§ **How to complete this task**:
Identify each line below containing the string "average" and copy it.

§ **Extracted information**:
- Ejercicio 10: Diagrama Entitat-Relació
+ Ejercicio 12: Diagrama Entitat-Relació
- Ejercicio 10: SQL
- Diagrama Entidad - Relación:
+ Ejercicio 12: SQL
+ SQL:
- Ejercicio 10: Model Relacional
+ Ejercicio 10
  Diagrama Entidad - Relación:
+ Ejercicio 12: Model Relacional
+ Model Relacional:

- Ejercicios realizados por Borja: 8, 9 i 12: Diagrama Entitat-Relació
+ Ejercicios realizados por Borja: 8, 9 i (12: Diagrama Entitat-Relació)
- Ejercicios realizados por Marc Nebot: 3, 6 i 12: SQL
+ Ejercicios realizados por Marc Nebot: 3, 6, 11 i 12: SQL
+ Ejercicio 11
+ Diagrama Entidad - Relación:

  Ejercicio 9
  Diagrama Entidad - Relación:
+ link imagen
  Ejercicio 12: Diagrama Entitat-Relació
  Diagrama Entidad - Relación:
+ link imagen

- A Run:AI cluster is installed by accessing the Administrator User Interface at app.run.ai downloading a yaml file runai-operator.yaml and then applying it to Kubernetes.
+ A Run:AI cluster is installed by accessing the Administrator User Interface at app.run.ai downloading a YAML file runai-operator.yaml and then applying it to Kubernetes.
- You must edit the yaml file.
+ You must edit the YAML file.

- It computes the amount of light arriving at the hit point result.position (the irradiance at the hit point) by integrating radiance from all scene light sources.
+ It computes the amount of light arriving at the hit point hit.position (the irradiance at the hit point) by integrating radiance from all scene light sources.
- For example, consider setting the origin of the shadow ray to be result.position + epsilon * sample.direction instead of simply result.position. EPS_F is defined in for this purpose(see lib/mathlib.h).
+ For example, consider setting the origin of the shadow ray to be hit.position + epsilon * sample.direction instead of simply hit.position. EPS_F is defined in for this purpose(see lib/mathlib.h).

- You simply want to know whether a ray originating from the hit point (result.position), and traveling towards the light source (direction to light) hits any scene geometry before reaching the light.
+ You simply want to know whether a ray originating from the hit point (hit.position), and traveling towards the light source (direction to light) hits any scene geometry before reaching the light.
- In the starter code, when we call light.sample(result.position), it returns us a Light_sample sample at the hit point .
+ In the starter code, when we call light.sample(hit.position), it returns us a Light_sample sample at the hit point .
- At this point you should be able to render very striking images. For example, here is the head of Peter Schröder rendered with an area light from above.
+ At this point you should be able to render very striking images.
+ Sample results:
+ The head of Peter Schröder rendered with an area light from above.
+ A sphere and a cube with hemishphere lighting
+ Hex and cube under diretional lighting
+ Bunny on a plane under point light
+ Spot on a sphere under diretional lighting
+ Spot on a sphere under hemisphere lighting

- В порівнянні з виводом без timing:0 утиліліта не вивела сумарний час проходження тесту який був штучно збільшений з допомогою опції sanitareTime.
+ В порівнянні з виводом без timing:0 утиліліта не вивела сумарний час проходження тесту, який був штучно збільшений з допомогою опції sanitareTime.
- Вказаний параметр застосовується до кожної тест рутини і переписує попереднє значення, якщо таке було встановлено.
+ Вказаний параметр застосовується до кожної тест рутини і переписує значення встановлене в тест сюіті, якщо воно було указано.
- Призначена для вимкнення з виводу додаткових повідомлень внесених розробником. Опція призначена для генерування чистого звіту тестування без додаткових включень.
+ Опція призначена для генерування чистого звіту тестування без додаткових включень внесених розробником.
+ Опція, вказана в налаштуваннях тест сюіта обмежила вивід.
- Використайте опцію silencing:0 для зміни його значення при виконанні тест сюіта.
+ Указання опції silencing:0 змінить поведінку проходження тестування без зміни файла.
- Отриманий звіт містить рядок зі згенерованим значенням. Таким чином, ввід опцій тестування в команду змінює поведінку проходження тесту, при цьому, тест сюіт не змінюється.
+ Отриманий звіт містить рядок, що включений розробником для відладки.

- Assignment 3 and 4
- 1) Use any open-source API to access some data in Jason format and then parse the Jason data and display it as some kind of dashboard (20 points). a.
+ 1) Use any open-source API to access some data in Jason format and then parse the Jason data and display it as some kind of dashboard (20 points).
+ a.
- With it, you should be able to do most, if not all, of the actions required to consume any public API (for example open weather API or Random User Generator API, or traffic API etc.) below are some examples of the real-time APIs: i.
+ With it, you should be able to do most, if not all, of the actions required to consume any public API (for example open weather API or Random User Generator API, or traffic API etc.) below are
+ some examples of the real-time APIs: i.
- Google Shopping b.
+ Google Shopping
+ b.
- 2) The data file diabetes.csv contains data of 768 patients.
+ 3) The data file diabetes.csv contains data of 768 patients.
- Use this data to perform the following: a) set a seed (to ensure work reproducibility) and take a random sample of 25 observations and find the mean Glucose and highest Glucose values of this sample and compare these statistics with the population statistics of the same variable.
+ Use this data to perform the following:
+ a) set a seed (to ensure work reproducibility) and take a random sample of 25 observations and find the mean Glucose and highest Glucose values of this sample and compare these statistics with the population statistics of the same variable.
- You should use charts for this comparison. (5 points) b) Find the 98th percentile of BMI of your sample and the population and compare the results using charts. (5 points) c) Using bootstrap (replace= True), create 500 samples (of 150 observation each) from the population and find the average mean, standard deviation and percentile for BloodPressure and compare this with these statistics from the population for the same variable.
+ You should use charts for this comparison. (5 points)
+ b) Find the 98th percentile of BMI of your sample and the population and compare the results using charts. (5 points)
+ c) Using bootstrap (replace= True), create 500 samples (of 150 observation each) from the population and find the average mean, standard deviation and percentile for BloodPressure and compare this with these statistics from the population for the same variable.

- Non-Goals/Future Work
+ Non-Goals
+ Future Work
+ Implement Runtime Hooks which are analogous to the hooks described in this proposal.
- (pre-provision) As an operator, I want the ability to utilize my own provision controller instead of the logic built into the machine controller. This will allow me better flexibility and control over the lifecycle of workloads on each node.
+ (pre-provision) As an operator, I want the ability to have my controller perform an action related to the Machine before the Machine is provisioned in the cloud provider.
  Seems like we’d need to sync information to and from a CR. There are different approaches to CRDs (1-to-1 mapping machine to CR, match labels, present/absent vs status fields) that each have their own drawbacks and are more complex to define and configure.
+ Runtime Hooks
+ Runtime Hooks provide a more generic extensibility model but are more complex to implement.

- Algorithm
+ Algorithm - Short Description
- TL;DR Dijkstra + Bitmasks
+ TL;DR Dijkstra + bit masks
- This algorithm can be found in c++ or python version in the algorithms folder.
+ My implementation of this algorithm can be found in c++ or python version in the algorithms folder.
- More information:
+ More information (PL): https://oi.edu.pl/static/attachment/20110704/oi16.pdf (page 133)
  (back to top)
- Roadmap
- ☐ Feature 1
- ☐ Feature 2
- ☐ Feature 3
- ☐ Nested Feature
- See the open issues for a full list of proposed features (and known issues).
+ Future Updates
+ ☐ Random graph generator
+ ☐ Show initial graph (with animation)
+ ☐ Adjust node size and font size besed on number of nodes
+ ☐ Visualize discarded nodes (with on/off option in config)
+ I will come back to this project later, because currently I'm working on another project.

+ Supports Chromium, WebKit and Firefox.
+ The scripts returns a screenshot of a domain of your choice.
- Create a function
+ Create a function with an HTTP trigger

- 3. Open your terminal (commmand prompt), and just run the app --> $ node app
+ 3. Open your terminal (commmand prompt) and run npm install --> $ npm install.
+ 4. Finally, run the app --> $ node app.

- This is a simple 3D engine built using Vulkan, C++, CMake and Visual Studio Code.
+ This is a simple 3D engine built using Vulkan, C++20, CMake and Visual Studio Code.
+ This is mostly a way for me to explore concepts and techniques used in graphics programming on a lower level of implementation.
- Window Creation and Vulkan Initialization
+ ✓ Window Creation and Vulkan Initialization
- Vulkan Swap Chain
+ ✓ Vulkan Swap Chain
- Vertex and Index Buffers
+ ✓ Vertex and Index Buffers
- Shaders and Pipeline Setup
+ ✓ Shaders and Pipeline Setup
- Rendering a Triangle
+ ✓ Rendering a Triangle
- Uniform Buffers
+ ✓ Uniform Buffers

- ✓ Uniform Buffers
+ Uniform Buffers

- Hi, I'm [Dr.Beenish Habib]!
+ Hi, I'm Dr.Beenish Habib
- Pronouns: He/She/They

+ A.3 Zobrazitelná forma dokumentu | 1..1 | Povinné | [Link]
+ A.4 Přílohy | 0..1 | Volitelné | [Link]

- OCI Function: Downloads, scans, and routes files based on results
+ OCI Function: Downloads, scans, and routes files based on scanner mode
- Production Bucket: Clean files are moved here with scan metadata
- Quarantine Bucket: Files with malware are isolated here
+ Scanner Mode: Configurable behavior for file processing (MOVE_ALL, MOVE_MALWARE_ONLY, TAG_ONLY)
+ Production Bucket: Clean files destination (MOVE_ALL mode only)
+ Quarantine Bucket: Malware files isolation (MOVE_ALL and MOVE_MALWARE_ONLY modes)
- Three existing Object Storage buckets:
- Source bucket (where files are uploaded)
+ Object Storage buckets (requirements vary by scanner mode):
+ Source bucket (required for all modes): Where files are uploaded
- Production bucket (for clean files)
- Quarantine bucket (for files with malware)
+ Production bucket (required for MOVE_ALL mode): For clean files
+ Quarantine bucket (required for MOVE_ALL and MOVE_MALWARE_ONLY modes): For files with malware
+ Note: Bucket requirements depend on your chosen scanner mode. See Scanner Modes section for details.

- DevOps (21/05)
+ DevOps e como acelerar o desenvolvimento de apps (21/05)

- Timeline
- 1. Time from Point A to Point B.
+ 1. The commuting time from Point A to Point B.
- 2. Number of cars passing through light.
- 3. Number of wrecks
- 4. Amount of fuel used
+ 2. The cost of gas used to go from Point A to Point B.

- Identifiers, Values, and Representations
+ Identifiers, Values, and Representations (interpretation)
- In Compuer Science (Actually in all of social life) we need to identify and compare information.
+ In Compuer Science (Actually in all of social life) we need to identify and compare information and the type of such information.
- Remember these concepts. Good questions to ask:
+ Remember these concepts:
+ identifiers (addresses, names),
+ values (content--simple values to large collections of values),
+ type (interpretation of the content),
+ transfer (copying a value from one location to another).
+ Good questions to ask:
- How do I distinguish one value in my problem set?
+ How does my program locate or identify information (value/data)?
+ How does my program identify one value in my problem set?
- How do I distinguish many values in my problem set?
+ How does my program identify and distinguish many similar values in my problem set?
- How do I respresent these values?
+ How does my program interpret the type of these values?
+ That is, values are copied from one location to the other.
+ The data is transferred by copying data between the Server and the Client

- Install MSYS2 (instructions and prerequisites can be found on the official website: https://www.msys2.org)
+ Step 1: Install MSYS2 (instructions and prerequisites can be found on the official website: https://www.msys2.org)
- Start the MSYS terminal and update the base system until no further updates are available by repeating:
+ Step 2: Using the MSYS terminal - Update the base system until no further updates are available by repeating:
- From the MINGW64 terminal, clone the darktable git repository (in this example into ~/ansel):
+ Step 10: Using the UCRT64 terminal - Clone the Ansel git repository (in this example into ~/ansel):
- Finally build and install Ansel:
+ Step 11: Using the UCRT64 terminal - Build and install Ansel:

§ **Solution**:
- You should use charts for this comparison. (5 points) b) Find the 98th percentile of BMI of your sample and the population and compare the results using charts. (5 points) c) Using bootstrap (replace= True), create 500 samples (of 150 observation each) from the population and find the average mean, standard deviation and percentile for BloodPressure and compare this with these statistics from the population for the same variable.
+ c) Using bootstrap (replace= True), create 500 samples (of 150 observation each) from the population and find the average mean, standard deviation and percentile for BloodPressure and compare this with these statistics from the population for the same variable.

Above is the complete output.